FOR THE surrealists, the street was a field for experimentation where they wandered in search of random encounters and discoveries. There, André Breton found "like nowhere else, the wind of possibility." Living in Paris, the surrealists were less interested in the city's historic monuments, sweeping views or architectural harmony than in what Louis Aragon referred to as "the wonderful sense of the everyday."

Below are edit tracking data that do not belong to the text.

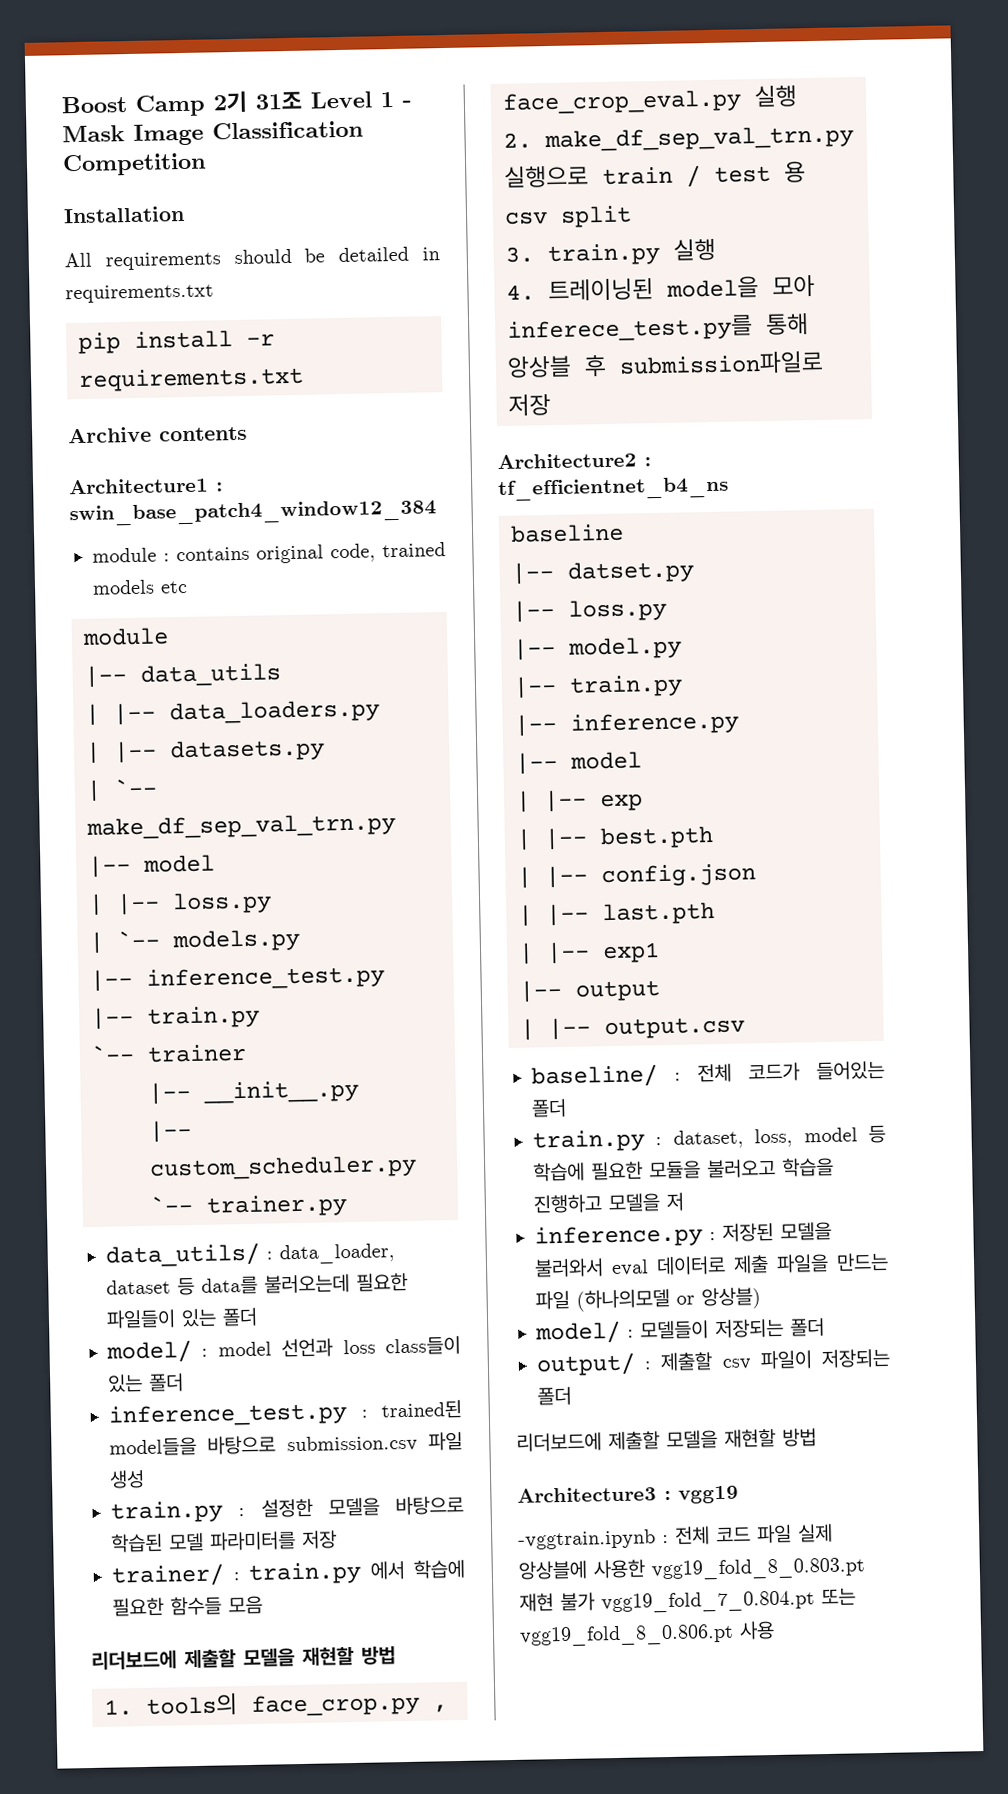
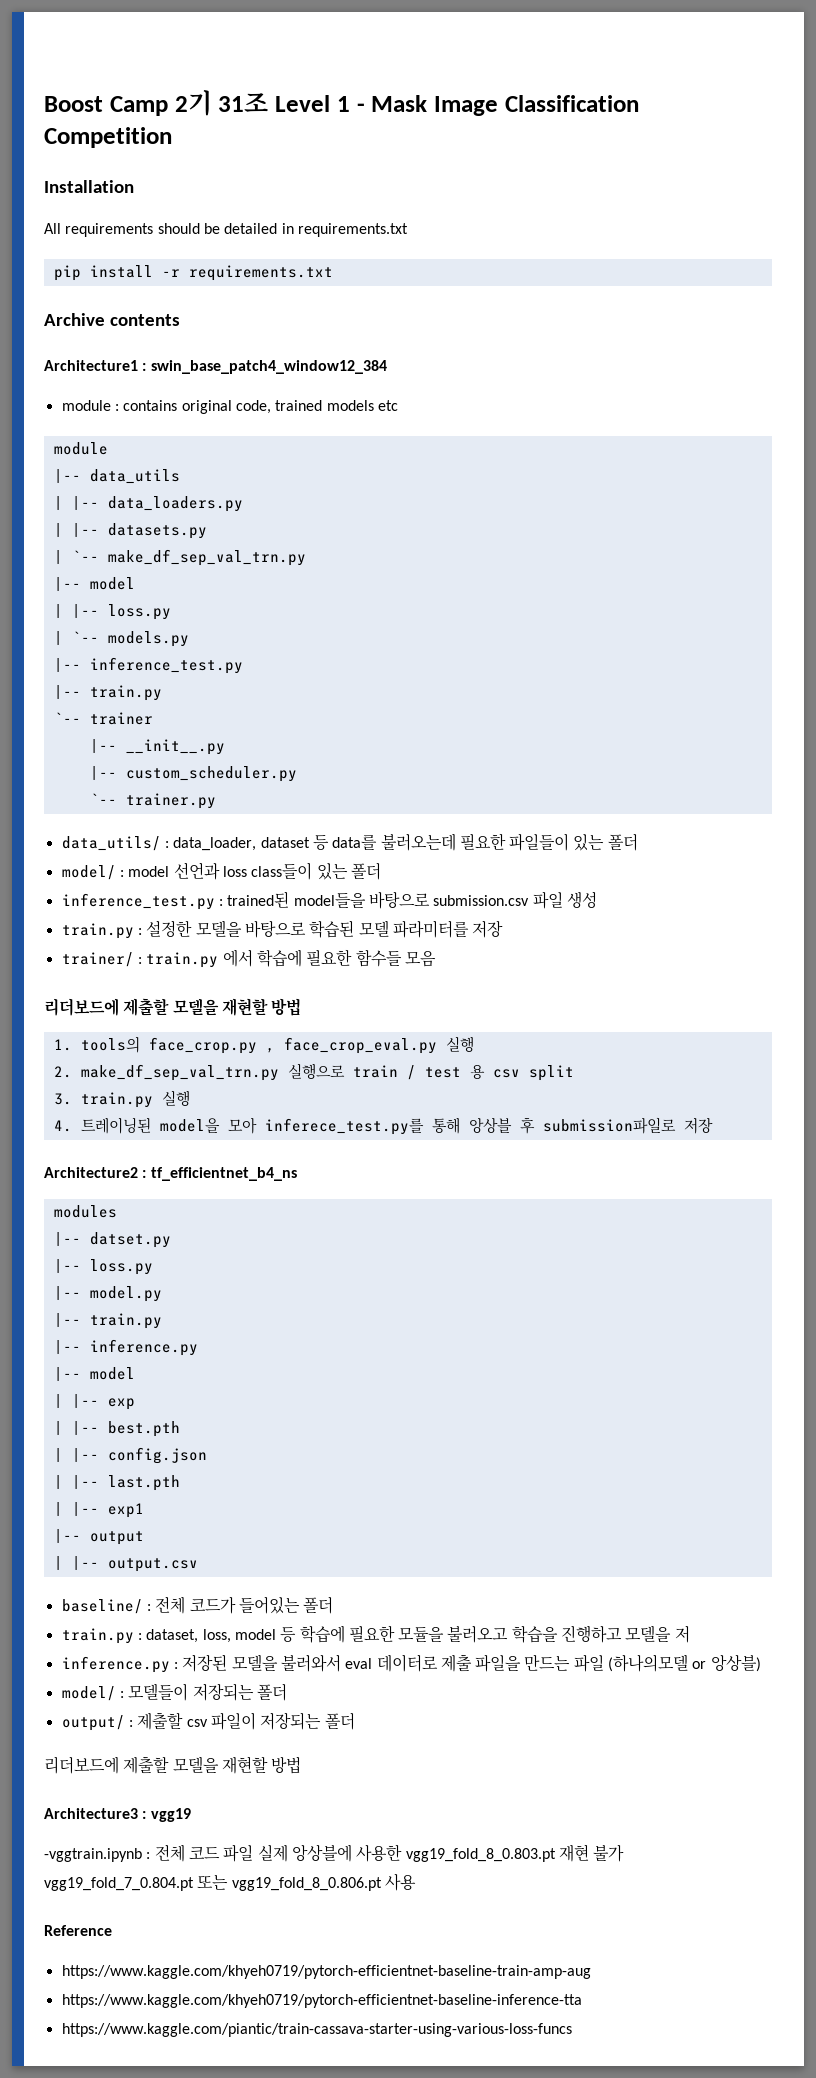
- baseline
+ modules
+ Reference
+ https://www.kaggle.com/khyeh0719/pytorch-efficientnet-baseline-train-amp-aug
+ https://www.kaggle.com/khyeh0719/pytorch-efficientnet-baseline-inference-tta
+ https://www.kaggle.com/piantic/train-cassava-starter-using-various-loss-funcs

They placed a special value on posters, painted wall advertisements, shop windows, displays and store signs. Absorbed in thought or oblivious to the familiar images, few passersby even noticed them. If they observed these objects at all, they thought of them as mundane commercial messages. But for the surrealists, who wanted to free themselves of "every restriction that reason imposes," those same inscriptions were sources of beauty, dreams, anxiety and the backdrop of our memories.

Beauty

In Louis Aragon's book Les Beaux quartiers, the character Armand leaves the provinces for Paris. Arriving in the city, the beauty of the signs strike him:"The golden letters on the wholesale merchants' second story balconies, baroque and lyrical, managed to distract his newly-minted eyes, caught by a gleaming brass plate announcing a bailiff's offices or a surgeon-dentist's advertisement."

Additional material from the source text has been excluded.